Technique #42. Mostly Black & White With a Touch of Color
This technique shows color in just some portions of a photo while the remainder is black and white (or colorized).
Here's the original image.
Start by clicking on the Create New Adjustment Layer icon at the bottom of the Layers palette, and from the pop-up menu, choose Hue/Saturation. Move the Saturation slider all the way to the left to remove all the color. If the image looks a little too dark, adjust the Lightness slider slightly to the right.
Now you'll need to mask the portions of the photo that you don't want to be desaturated (in other words, the areas you want to be in color). You can use the Brush tool (B) with a black brush and/or make a selection and fill it with black. Make sure the layer mask is active before you paint or fill your selection. To fill your selection, simply press D, then X to set your Foreground color to black, and press Option-Delete (PC: Alt-Backspace) to fill the selection. In this example, I did a little of both to end up with a layer mask that hid the effects of the adjustment layer and made Sabrina appear in color.
To see the effects of the mask as a Quick Mask, Option-click (PC: Alt-click) on the layer mask to view the mask, then press ~ (the Tilde key, at the top left of your keyboard) to view the mask as a colored overlay. Continue to paint with black and white, but use this overlay as a guide to areas that need to be tweaked. Option-click on the mask again to return to your image.

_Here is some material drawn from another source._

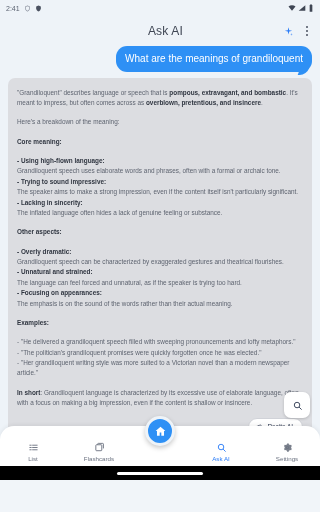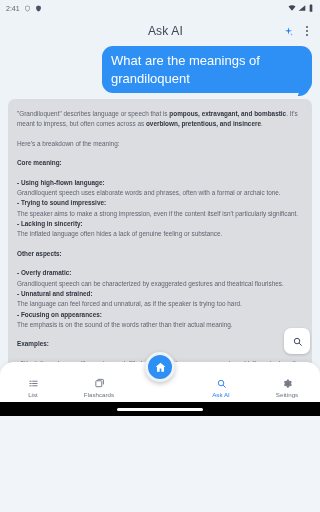"Ask AI" #app { height: 416px -> 480px }
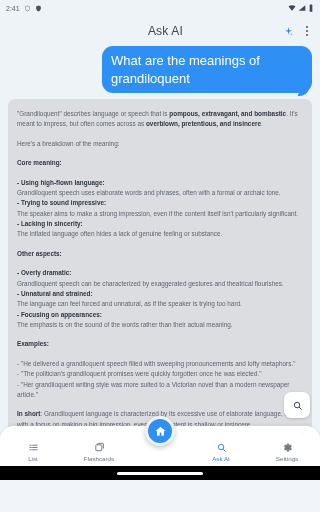"What are the meanings of" .bubble { font-size: 13px -> 10px }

Since I already had gone to the trouble of creating a layer mask, I thought I'd take advantage of it to make the colors a little more saturated. To do this, I duplicated the Hue/Saturation adjustment layer by pressing Command-J (PC: Control-J) and double-clicked on the thumbnail to edit the adjustment, where I moved the Saturation slider to the right. Initially, that affected the background around Sabrina, so I pressed Command-I (PC: Control-I) to Invert the layer mask.
In this example, I duplicated the original Hue/Saturation adjustment layer again, and clicked-and-dragged it above the second Hue/Saturation adjustment layer. Then, I double-clicked on the thumbnail to edit the settings. In the dialog, I turned on the Colorize checkbox and moved the Hue and Saturation sliders to colorize the background of the photo.
Variation 1: Colorized background
Here, I selected the three adjustment layers and pressed Command-G (PC: Control-G) to put the layers into a Group. Then I added a layer mask to the Group and used the Gradient tool (G) to paint on the mask and gradually fade in the effects of the adjustment layers. After painting the gradient, I decided to turn off the top adjustment layer to make the background fade from color to black and white.